“Nothing but her name,” said Marjory; “nothing but her name! and that she cared for my brother. I am not blaming her, or you. I mean no unkindness. I only want to know—to see her—to find out—”

“Miss Heriot,” said the young woman, “you’ll find out nothing with my will; you’re naething to us, and we’re naething that I ken of to you. If ever there was anything to tell, you would hear, like others. But dinna interfere with us. Poor folk have rights as well as their betters. I will answer nae questions, and neither shall any that belongs to me.”

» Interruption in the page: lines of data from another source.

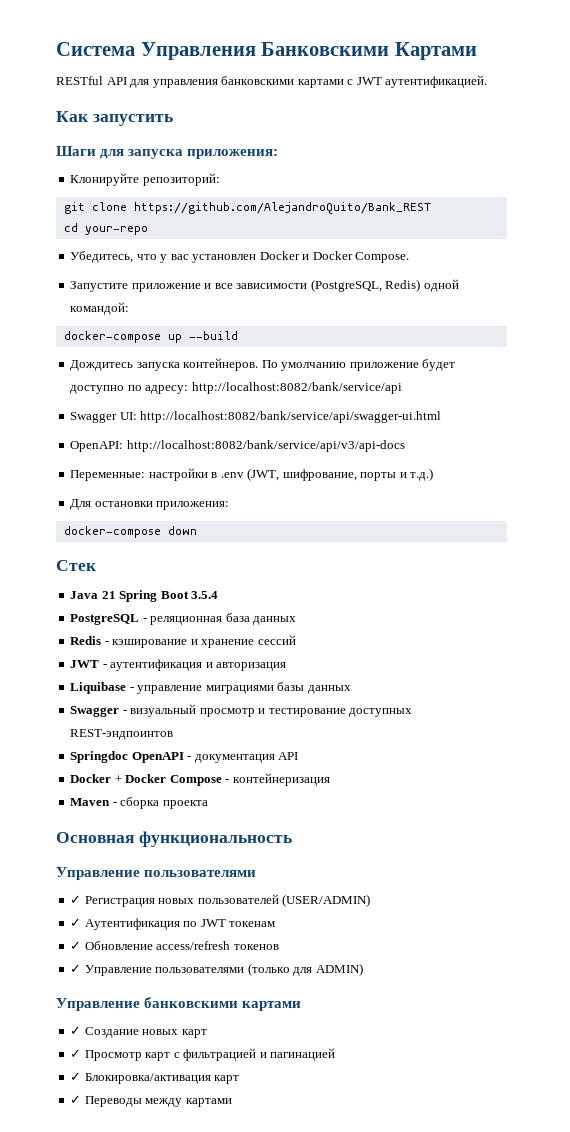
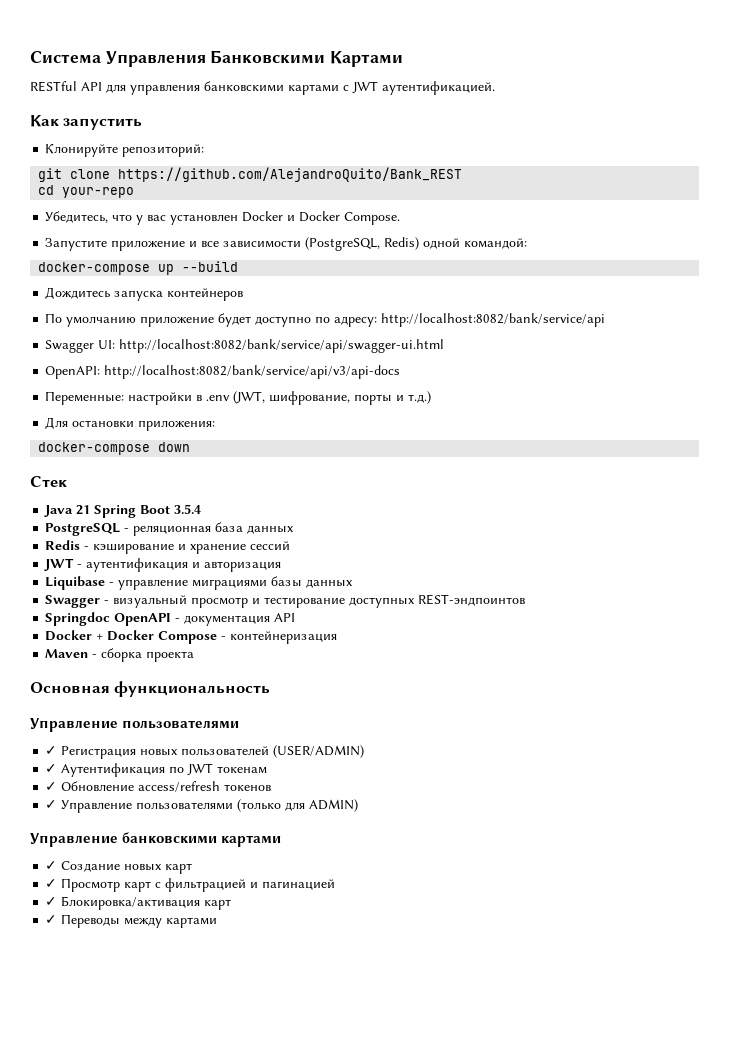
- Шаги для запуска приложения:
- Дождитесь запуска контейнеров. По умолчанию приложение будет доступно по адресу: http://localhost:8082/bank/service/api
+ Дождитесь запуска контейнеров
+ По умолчанию приложение будет доступно по адресу: http://localhost:8082/bank/service/api

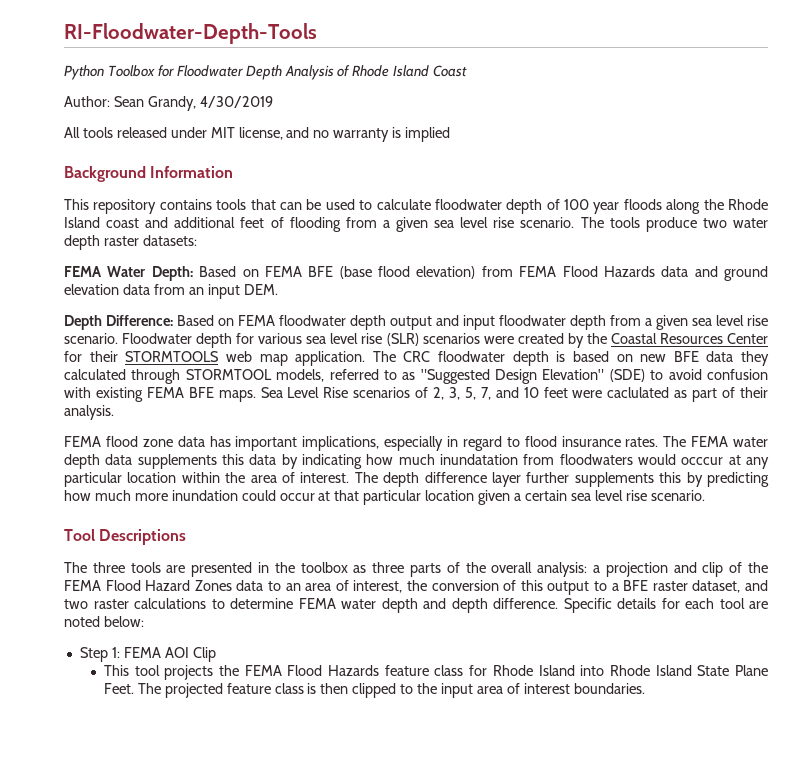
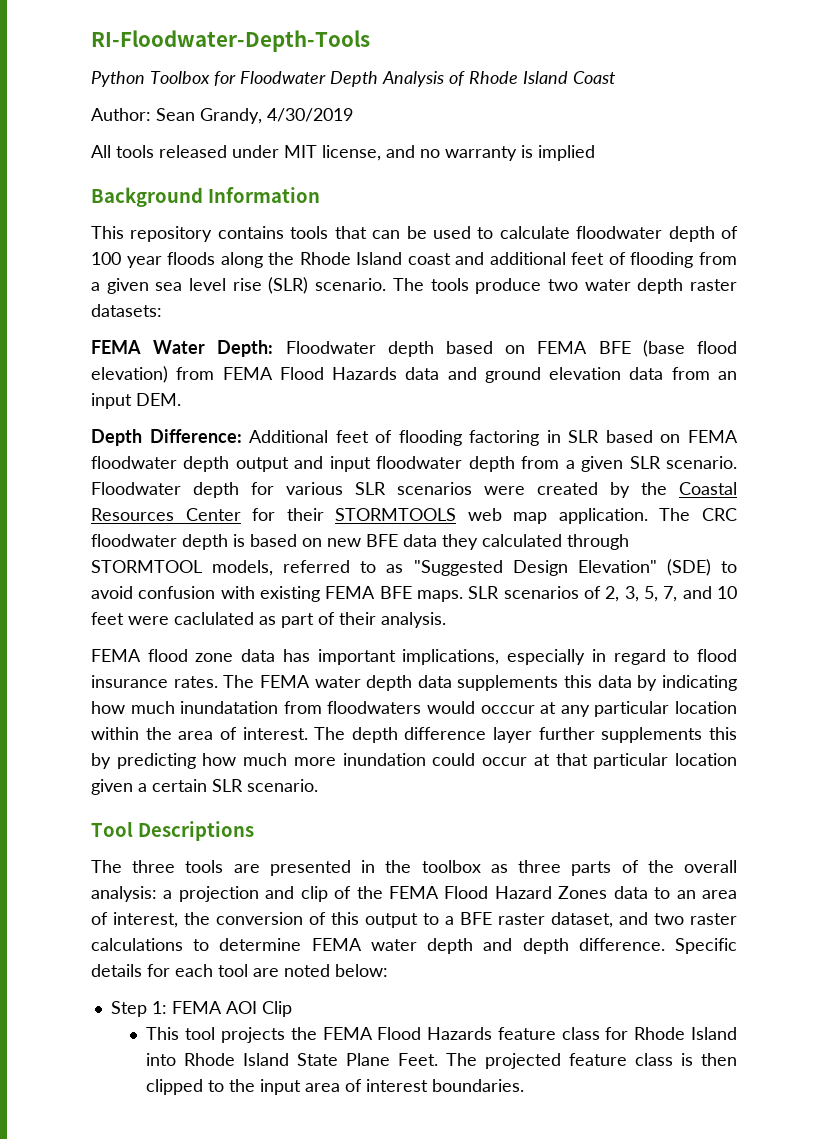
- This repository contains tools that can be used to calculate floodwater depth of 100 year floods along the Rhode Island coast and additional feet of flooding from a given sea level rise scenario.
+ This repository contains tools that can be used to calculate floodwater depth of 100 year floods along the Rhode Island coast and additional feet of flooding from a given sea level rise (SLR) scenario.
- FEMA Water Depth: Based on FEMA BFE (base flood elevation) from FEMA Flood Hazards data and ground elevation data from an input DEM.
+ FEMA Water Depth: Floodwater depth based on FEMA BFE (base flood elevation) from FEMA Flood Hazards data and ground elevation data from an input DEM.
- Depth Difference: Based on FEMA floodwater depth output and input floodwater depth from a given sea level rise scenario.
+ Depth Difference: Additional feet of flooding factoring in SLR based on FEMA floodwater depth output and input floodwater depth from a given SLR scenario.
- Floodwater depth for various sea level rise (SLR) scenarios were created by the Coastal Resources Center for their STORMTOOLS web map application.
+ Floodwater depth for various SLR scenarios were created by the Coastal Resources Center for their STORMTOOLS web map application.
- Sea Level Rise scenarios of 2, 3, 5, 7, and 10 feet were caclulated as part of their analysis.
+ SLR scenarios of 2, 3, 5, 7, and 10 feet were caclulated as part of their analysis.
- The depth difference layer further supplements this by predicting how much more inundation could occur at that particular location given a certain sea level rise scenario.
+ The depth difference layer further supplements this by predicting how much more inundation could occur at that particular location given a certain SLR scenario.

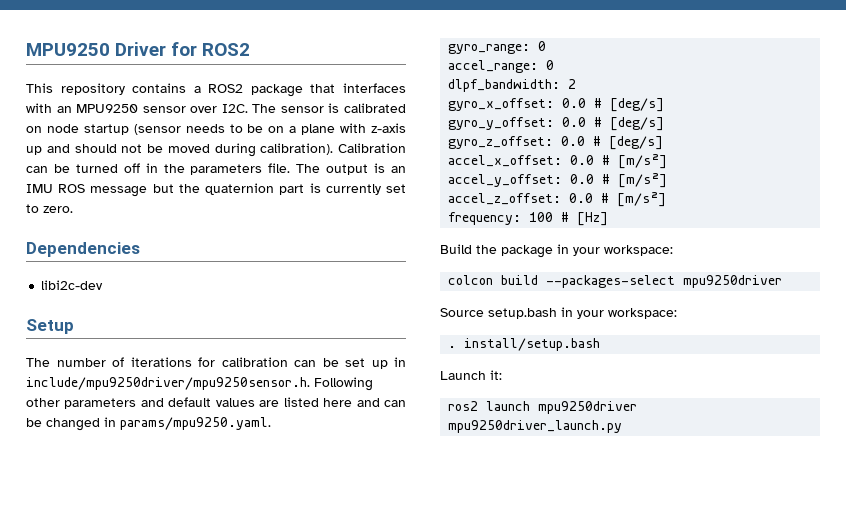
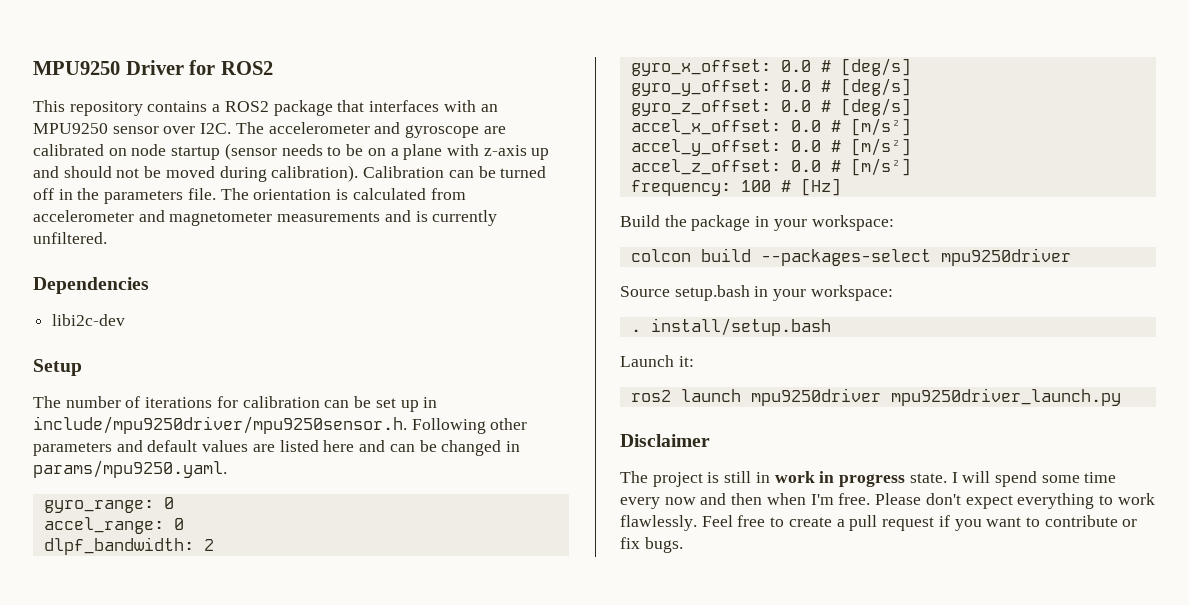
- This repository contains a ROS2 package that interfaces with an MPU9250 sensor over I2C. The sensor is calibrated on node startup (sensor needs to be on a plane with z-axis up and should not be moved during calibration).
+ This repository contains a ROS2 package that interfaces with an MPU9250 sensor over I2C. The accelerometer and gyroscope are calibrated on node startup (sensor needs to be on a plane with z-axis up and should not be moved during calibration).
- The output is an IMU ROS message but the quaternion part is currently set to zero.
+ The orientation is calculated from accelerometer and magnetometer measurements and is currently unfiltered.
+ Disclaimer
+ The project is still in work in progress state. I will spend some time every now and then when I'm free. Please don't expect everything to work flawlessly. Feel free to create a pull request if you want to contribute or fix bugs.

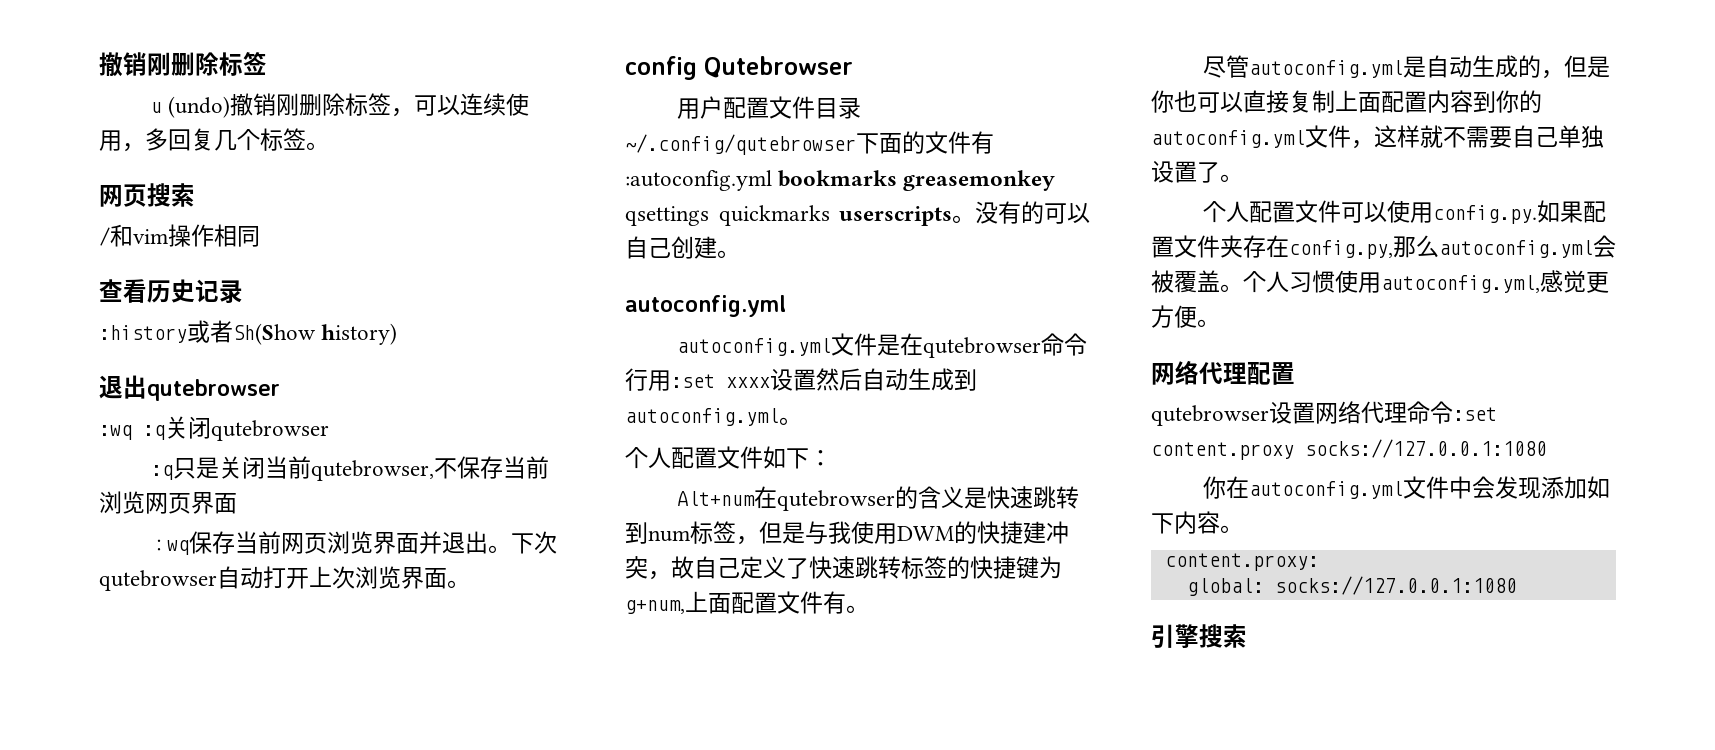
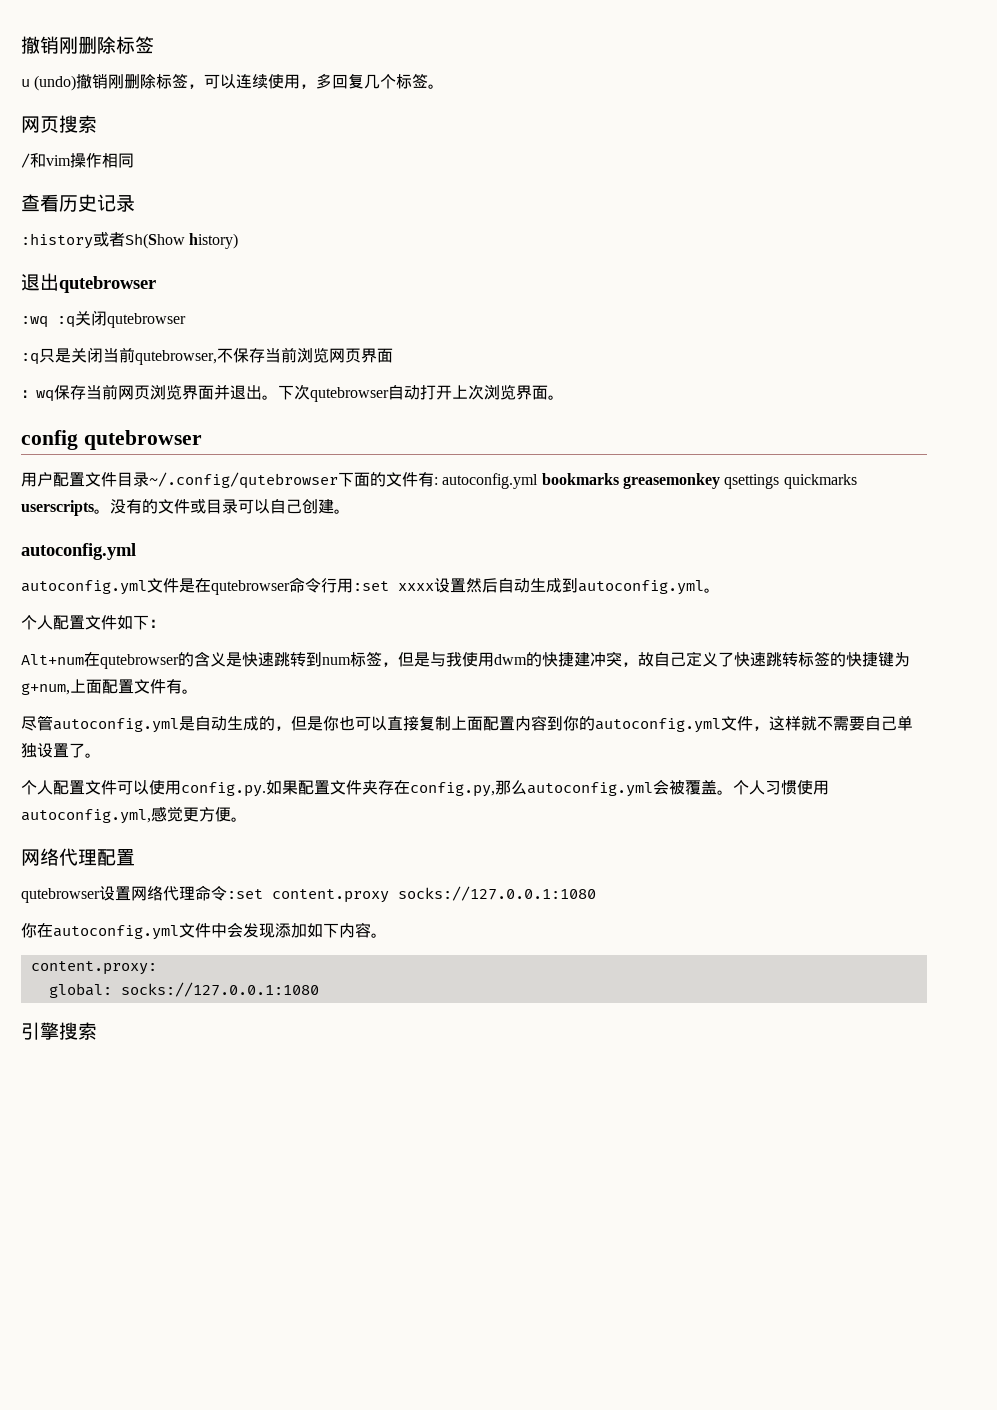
- config Qutebrowser
+ config qutebrowser
- 用户配置文件目录~/.config/qutebrowser下面的文件有:autoconfig.yml bookmarks greasemonkey qsettings quickmarks userscripts。
+ 用户配置文件目录~/.config/qutebrowser下面的文件有: autoconfig.yml bookmarks greasemonkey qsettings quickmarks userscripts。
- 没有的可以自己创建。
+ 没有的文件或目录可以自己创建。
- Alt+num在qutebrowser的含义是快速跳转到num标签，但是与我使用DWM的快捷建冲突，故自己定义了快速跳转标签的快捷键为g+num,上面配置文件有。
+ Alt+num在qutebrowser的含义是快速跳转到num标签，但是与我使用dwm的快捷建冲突，故自己定义了快速跳转标签的快捷键为g+num,上面配置文件有。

She turned away abruptly; but the man hesitated. He brought her back, plucking at her shawl.

“The lady means no harm,” he said. “She says so; and if there’s nothing to be ashamed of—”

“Oh, hold your tongue!” cried the girl, in a tone of exasperation. “It is me that has to judge, and I’ve made up my mind. Hold your peace, man! You would believe whatever was told you with a soft voice and a pleasant look. She stands up for her ain, and we stand for ours. There’s nae fellowship nor friendship between us. Good night to ye, mem; we’ll disturb you no longer. Man! cannot you hold your tongue?”

“If there was just reason—” he said, still hesitating.

The young woman clutched at his arm, and turned him away almost violently. Marjory watched them with a tumult of feelings which she scarcely understood. It seemed to her strange that she, too, could not turn to some one—tell some one what had happened. But there was no one to tell; and for that matter, nothing had happened. She watched them as they withdrew hastily, driven away by her presence. She stood with her hand upon the rail that encircled the family vault, with all the tablets inscribed with kindred names glimmering behind her. An imaginative observer might have supposed her to be guarding these graves from profanation. She stood as if she had driven off an attack upon them; but what attack was it? who were they? what did it mean? To these questions she could give no answer. She stood and leaned upon the cold rail, and shed a few dreary tears on the marble beneath. There seemed to be nothing left to her but that marble, the iron railing, the chill graves that gave no response.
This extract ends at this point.